- [Exercise data]:
━━━━━━━━
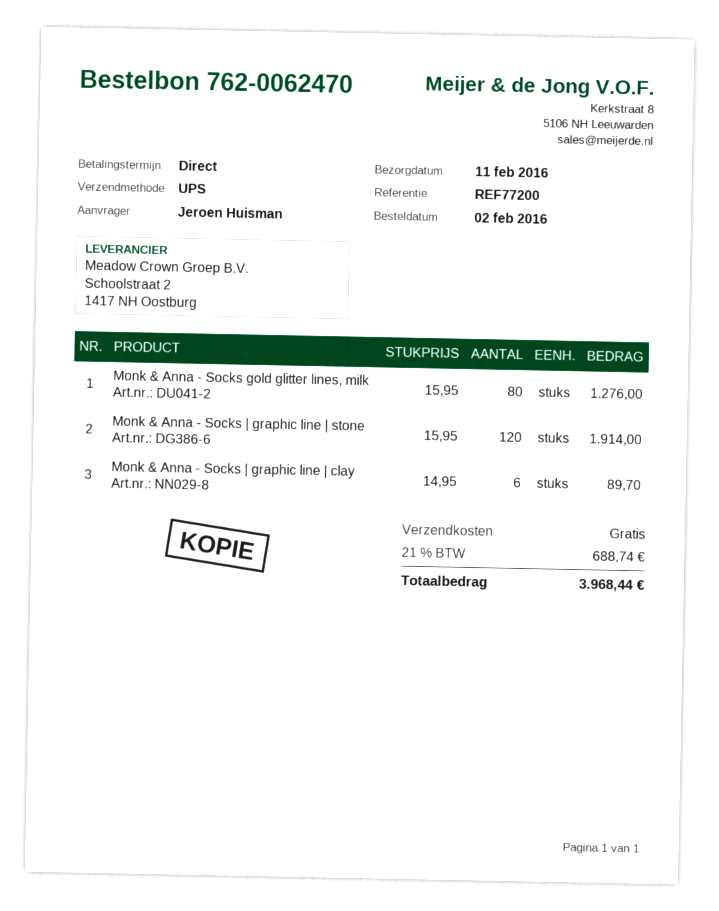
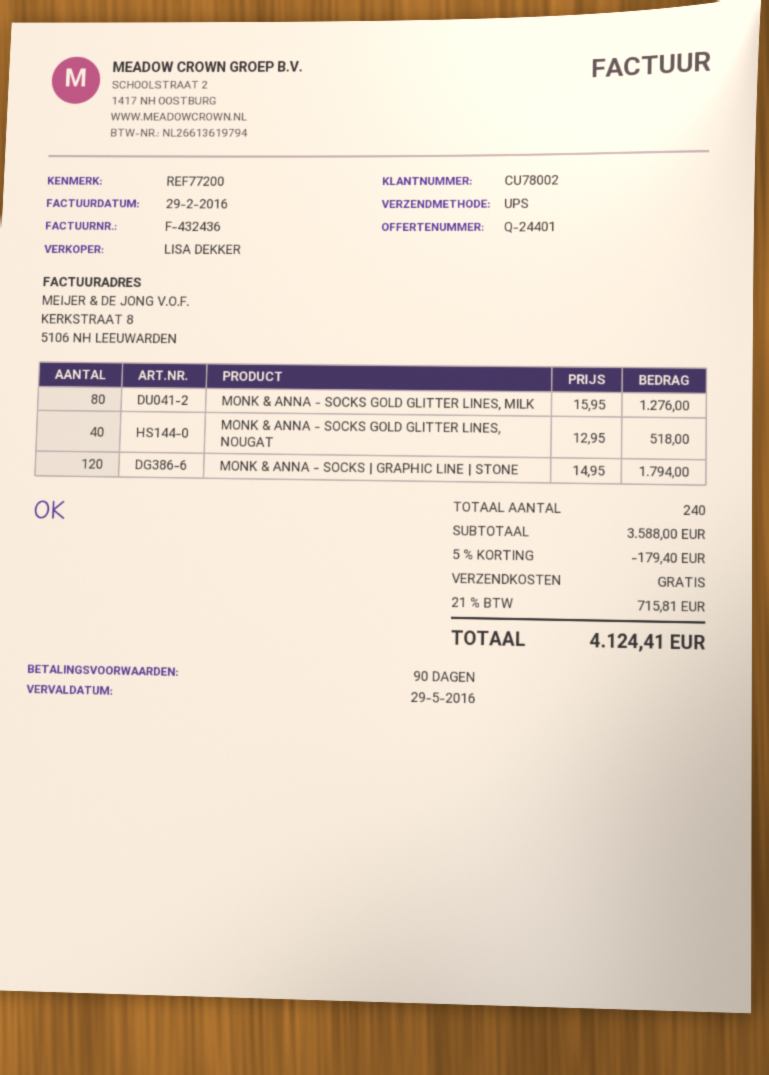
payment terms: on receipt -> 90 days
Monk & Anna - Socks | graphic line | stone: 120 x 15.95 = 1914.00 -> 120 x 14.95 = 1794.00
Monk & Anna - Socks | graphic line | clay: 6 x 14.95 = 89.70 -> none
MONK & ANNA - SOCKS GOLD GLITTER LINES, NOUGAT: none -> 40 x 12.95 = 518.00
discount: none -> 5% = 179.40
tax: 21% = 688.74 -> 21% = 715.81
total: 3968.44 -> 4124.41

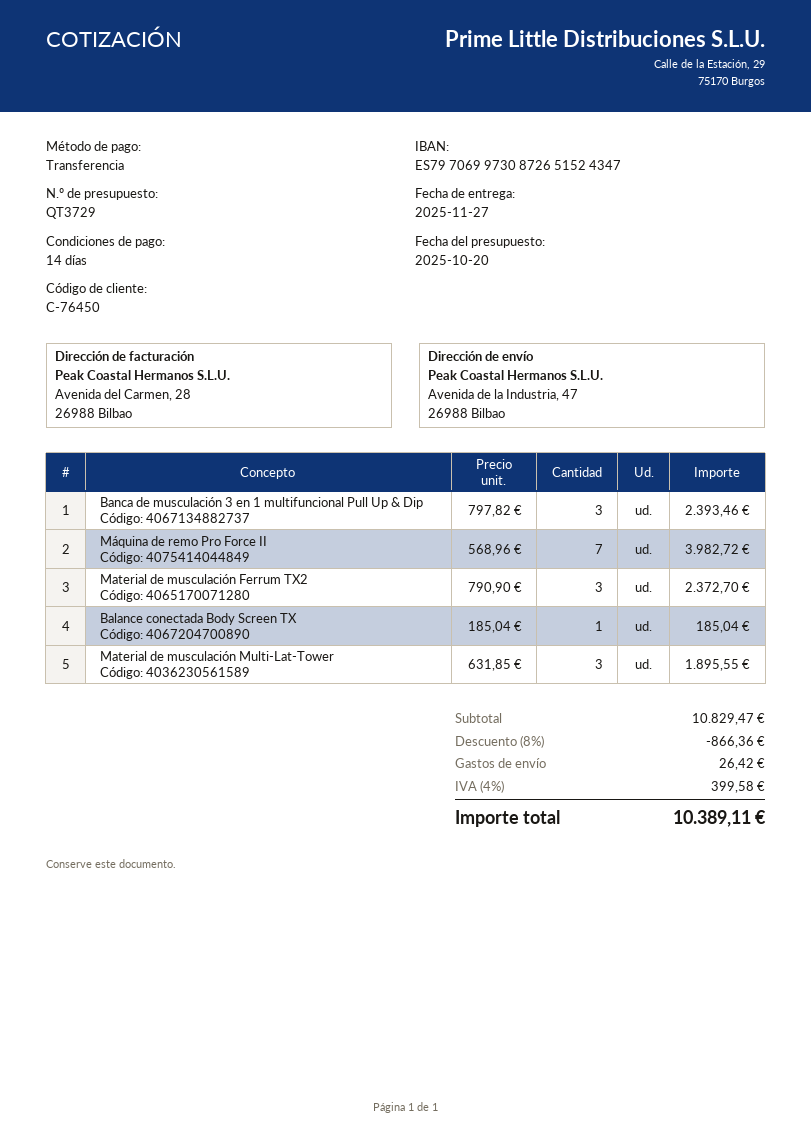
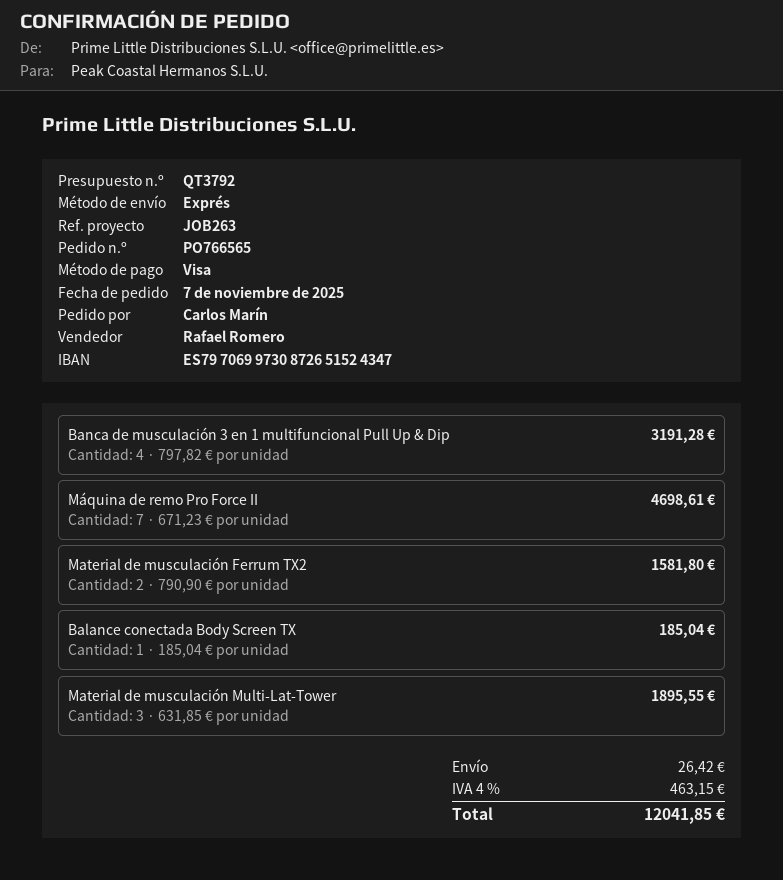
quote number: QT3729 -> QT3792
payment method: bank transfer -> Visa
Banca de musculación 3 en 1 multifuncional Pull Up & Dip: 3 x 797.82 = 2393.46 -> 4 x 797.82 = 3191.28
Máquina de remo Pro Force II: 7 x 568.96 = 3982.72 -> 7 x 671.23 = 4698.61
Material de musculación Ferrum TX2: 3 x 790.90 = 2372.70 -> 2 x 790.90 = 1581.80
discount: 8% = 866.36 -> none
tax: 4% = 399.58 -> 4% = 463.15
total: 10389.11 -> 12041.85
━━━━━━━━
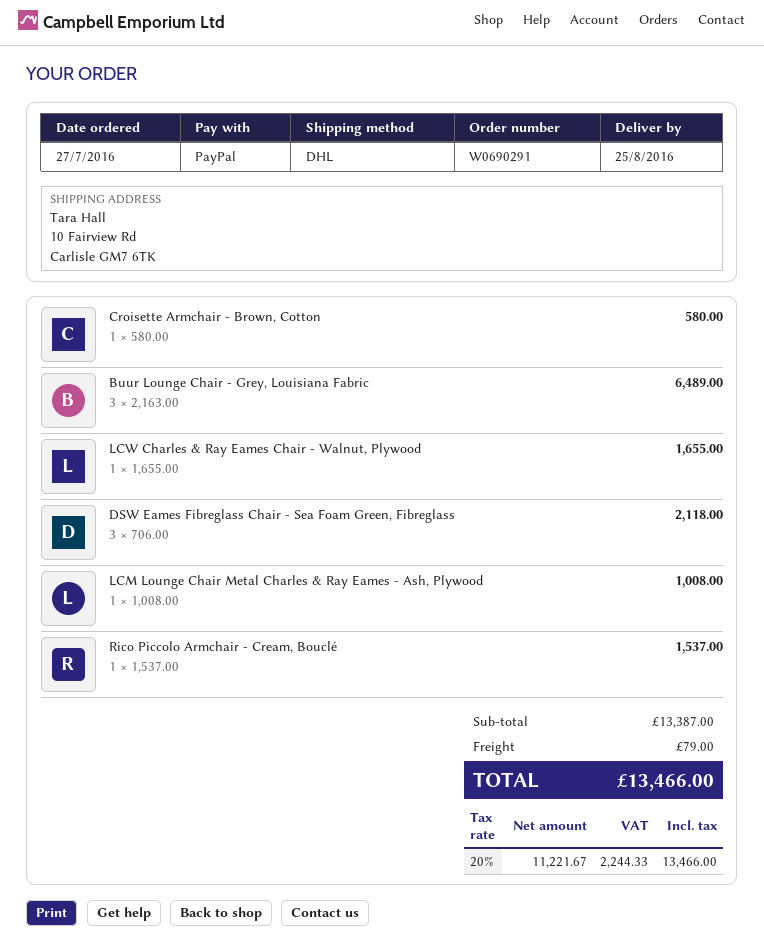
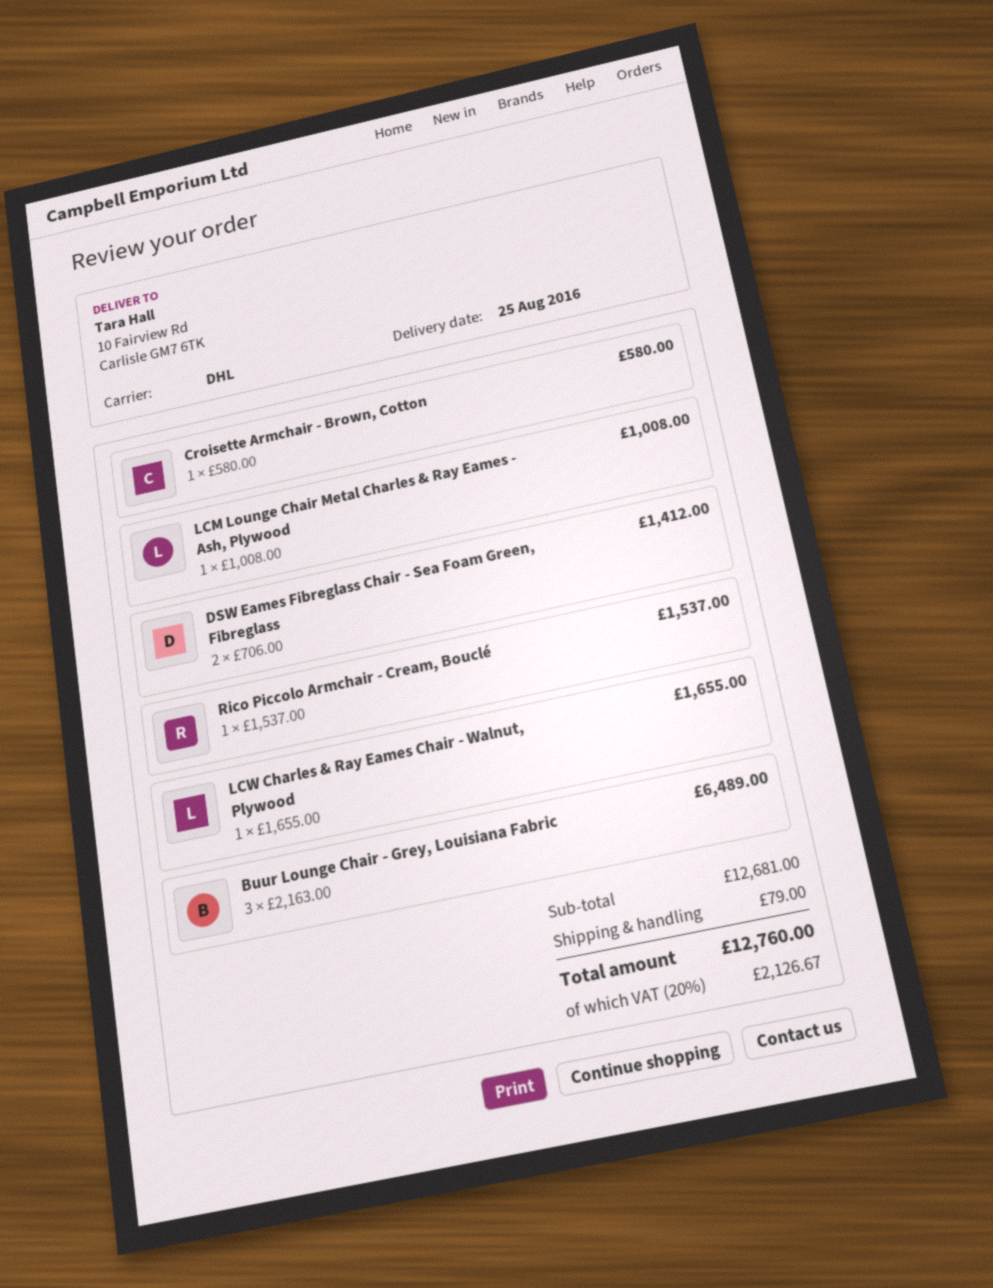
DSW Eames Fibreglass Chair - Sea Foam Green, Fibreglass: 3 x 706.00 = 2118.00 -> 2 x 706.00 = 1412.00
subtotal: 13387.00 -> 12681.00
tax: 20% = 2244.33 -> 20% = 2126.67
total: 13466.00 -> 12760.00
━━━━━━━━
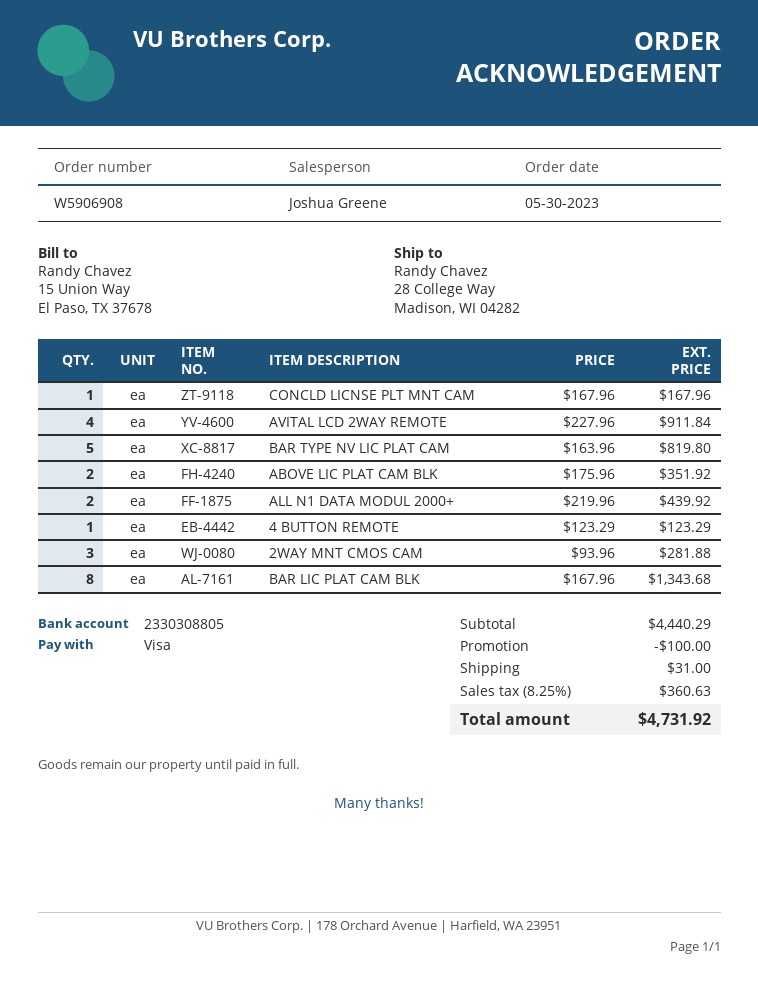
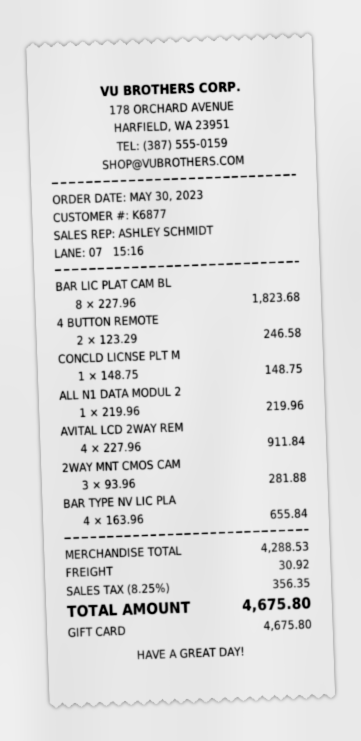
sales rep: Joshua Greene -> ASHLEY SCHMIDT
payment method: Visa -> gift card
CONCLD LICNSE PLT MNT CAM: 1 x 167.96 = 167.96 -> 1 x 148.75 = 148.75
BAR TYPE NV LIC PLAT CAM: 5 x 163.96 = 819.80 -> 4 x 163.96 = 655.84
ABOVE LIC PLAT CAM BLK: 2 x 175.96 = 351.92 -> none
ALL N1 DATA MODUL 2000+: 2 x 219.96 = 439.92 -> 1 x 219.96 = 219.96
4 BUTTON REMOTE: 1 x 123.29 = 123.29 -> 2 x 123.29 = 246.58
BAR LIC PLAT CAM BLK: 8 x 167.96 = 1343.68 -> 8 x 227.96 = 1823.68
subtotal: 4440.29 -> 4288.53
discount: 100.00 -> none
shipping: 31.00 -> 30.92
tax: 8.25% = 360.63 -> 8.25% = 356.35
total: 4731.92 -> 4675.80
━━━━━━━━
- [Problem to work on]: Your answer must be the lines above from the one holding "Monk & Anna - Socks | graphic line | clay: 6" up to and including the one holding "total: 10389.11 -> 12041.85", exact and with no pictures.

- [Written solution]:
Monk & Anna - Socks | graphic line | clay: 6 x 14.95 = 89.70 -> none
MONK & ANNA - SOCKS GOLD GLITTER LINES, NOUGAT: none -> 40 x 12.95 = 518.00
discount: none -> 5% = 179.40
tax: 21% = 688.74 -> 21% = 715.81
total: 3968.44 -> 4124.41

quote number: QT3729 -> QT3792
payment method: bank transfer -> Visa
Banca de musculación 3 en 1 multifuncional Pull Up & Dip: 3 x 797.82 = 2393.46 -> 4 x 797.82 = 3191.28
Máquina de remo Pro Force II: 7 x 568.96 = 3982.72 -> 7 x 671.23 = 4698.61
Material de musculación Ferrum TX2: 3 x 790.90 = 2372.70 -> 2 x 790.90 = 1581.80
discount: 8% = 866.36 -> none
tax: 4% = 399.58 -> 4% = 463.15
total: 10389.11 -> 12041.85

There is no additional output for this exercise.